Fermenting in Hot Climates
TroubleShooting
Bill Mayberry - Cochise County, Arizona asks,
After brewing for a long time in Seattle, Washington I now find myself in extreme southeast Arizona. Seattle was a kitchen brewery but Here I have a shed dedicated to brewing good beer. Last week at 2:30 p.m., the temperature was 96 °F (36 °C) and down to 50 °F (10 °C) at night. Last night was 58 °F (14 °C) and back up to 85 °F (29 °C) at 2:30 p.m. I have a 5-gallon (19-L) batch of California cream ale fermenting. On the advice of a brewer from one of the suppliers, I pitched a cultured batch of turbo yeast high heat at 81 °F (27 °C). The fermentation seems to slow and stops according to the temperature. After two days of robust action it’s settled into an up-down routine. Tomorrow is two weeks and kegging day. My question is, do you have any ideas or thoughts on high heat brewing? My potential alcohol looks like 6.3% as opposed to the 4.3% called for in the recipe and I’m informed that turbo yeast high heat makes a lot of alcohol.
There are a couple of separate issues raised in your question. The first has to do with effectively stabilizing your fermentation temperature to prevent the yo-yo effect you describe. I recently described using water as a temperature buffer to address the very problem you describe, only that in the question I answered the brewer was in a pretty nice climate for brewing … your former home of Seattle. The desert climate is much more volatile and you are clearly seeing a fermentation pattern that really needs to be stabilized to help you produce clean beers that do your brewing shed justice.

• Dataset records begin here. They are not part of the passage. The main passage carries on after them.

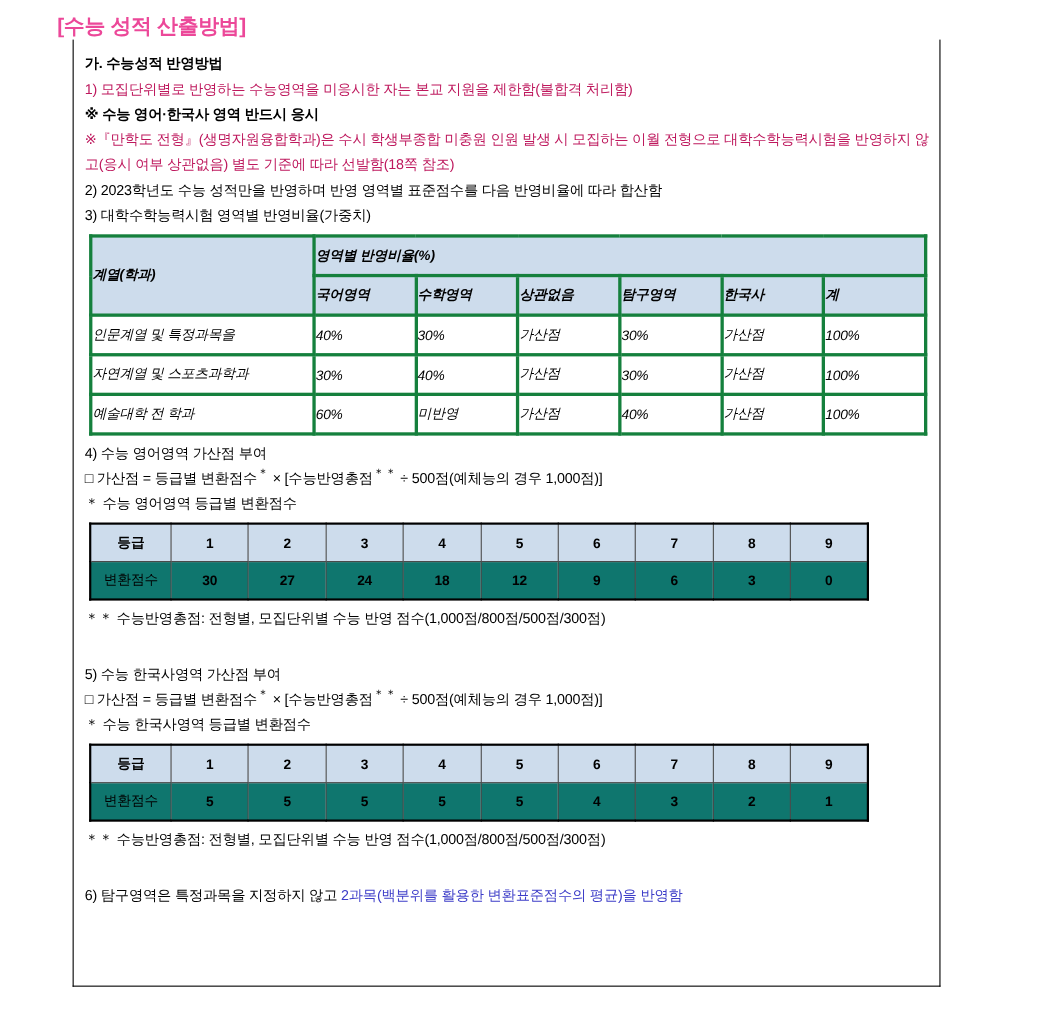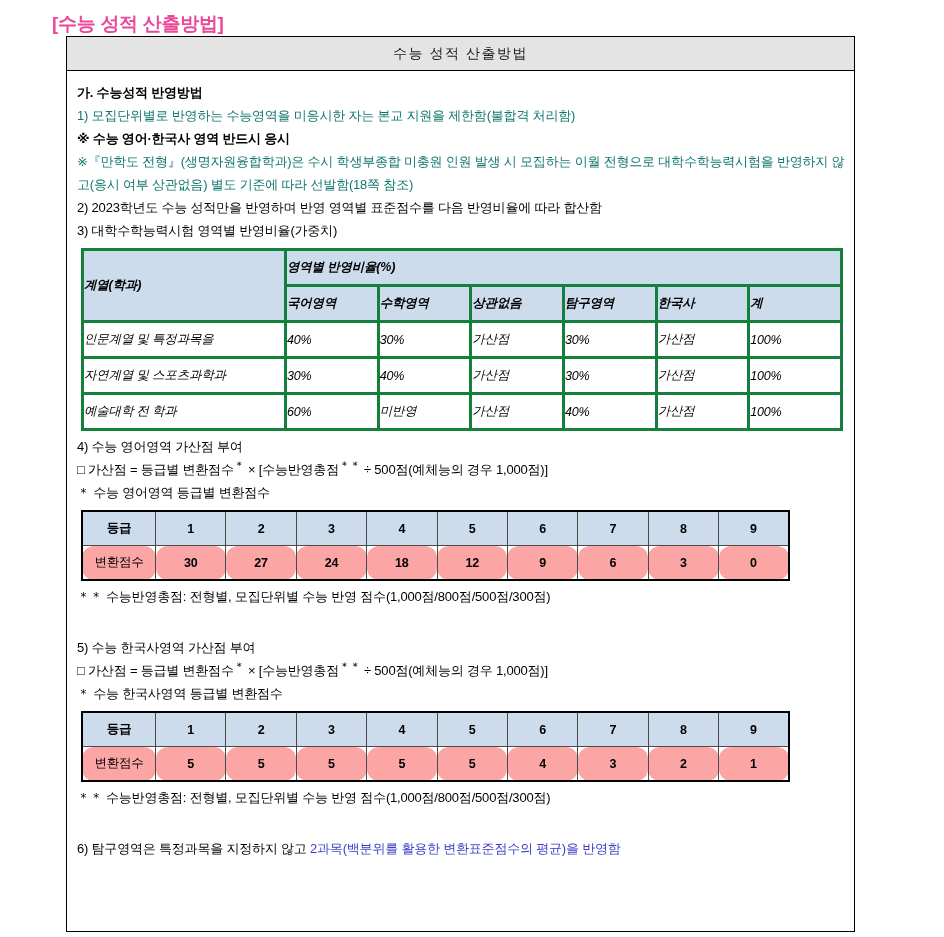--- a/index.html
+++ b/index.html
@@ -61,21 +61,21 @@
   }
 
   .line {
     font-size: 13px;
     line-height: 1.0;
     padding: 5px 0 5px 2px;
     white-space: nowrap;
     letter-spacing: -0.2px;
   }
   .line.bold { font-weight: bold; }
-  .line.blue { color: #0f766e; }
+  .line.blue { color: #be185d; }
   .spacer-lg { height: 28px; }
   sup.star {
     font-size: 11px;
     vertical-align: super;
     line-height: 0;
   }
   .inline-blue { color: #3c3cc8; }
 
   
   table.ratio {
@@ -115,35 +115,34 @@
     font-size: 12.5px;
     text-align: center;
     padding: 0;
     height: 33px;
     letter-spacing: -0.2px;
   }
   table.grade th {
     background: #cddcec;
     font-weight: bold;
   }
-  table.grade td { background: #fca5a5; font-weight: bold; border-radius: 12px; }
+  table.grade td { background: #0f766e; font-weight: bold; }
   table.grade tr th:first-child, table.grade tr td:first-child { width: 72px; }
   table.grade { border: 2px solid #000; }
   table.grade td:first-child { font-weight: normal; }
 </style>
 </head>
 <body>
 
 <div class="page">
 
   <div class="doc-title">[수능 성적 산출방법]</div>
 
   <div class="frame">
 
-    <div class="frame-header">수능 성적 산출방법</div>
 
     <div class="frame-body">
 
       <div class="line bold">가. 수능성적 반영방법</div>
 
       <div class="line blue">1) 모집단위별로 반영하는 수능영역을 미응시한 자는 본교 지원을 제한함(불합격 처리함)</div>
 
       <div class="line bold">※ 수능 영어·한국사 영역 반드시 응시</div>
 
       <div class="line blue">※『만학도 전형』(생명자원융합학과)은 수시 학생부종합 미충원 인원 발생 시 모집하는 이월 전형으로 대학수학능력시험을 반영하지 않</div>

The good news is that your average temperature is pretty normal and if you determined the normal temperature over an extended period of time, for example by allowing an insulated water cooler to sit in your shed for a week and measuring the temperature, you probably would find that that temperature is somewhere in the upper 70s °F (~25 °C). Maybe a bit warm for brewing some ales, but certainly not too high for a wide range of beers.
A cheap and easy way to dampen the changes in your fermenter temperatures is to place your fermenter in a plastic trashcan and to drill an overflow near the normal beer level in a full fermenter. The basic method is to fill the trashcan with water and immerse the fermenter. The water acts as a temperature buffer because of its mass (this is one of those times where size really does matter) and relatively high specific heat. In plain terms these properties make bodies of water relatively slow to heat and cool in comparison to something like air. If the normal temperature is not too warm for fermentation, or a few degrees cooler than your target temperature, the only thing that may be required is to fill the trash can up to the overflow level and leave it alone during fermentation.
Chances are that this alone may not work for you in Arizona and that your fermentation will be a little too warm. If this proves to be the case, you can add a water supply line to the bottom of the trashcan and displace some of the warm water. Consider using a needle valve to very slowly and continuously add water or manually turning the water on and off daily as required. This will only work if your ground water is cool enough.
I have never used “Turbo Yeast” but from what I can find online these strains are marketed for fermenting “wash” for distillation. The key traits that these yeast strains have are their tolerance for alcohol, high attenuation rates and rapid fermentation rates. These are not necessarily the things that make for the best brewing strains.
The higher than expected alcohol in your brews is likely due to the high attenuation rate of your chosen strain. But keep in mind that mash temperature really sets the stage for wort fermentability and that it truly takes two to tango when producing high-alcohol beers. If you have poor wort fermentability and a yeast strain that is described as highly attenuative, you may still end up with a high-finish gravity because the wort is simply not very fermentable. If the yeast strain secretes starch-degrading enzymes, like “super attenuators,” things will be different.
My advice about yeast strain is to select yeast strains that produce good beer flavor in the normal temperature range of your brewing shed. For the sake of discussion, assume that your normal temperature is 76 °F (24 °C). With that knowledge in hand, go look for strains that are described for working well at this temperature. You can further refine your search by nailing down the style of beer you want to brew and looking for a strain that works for the style and your temperature norm.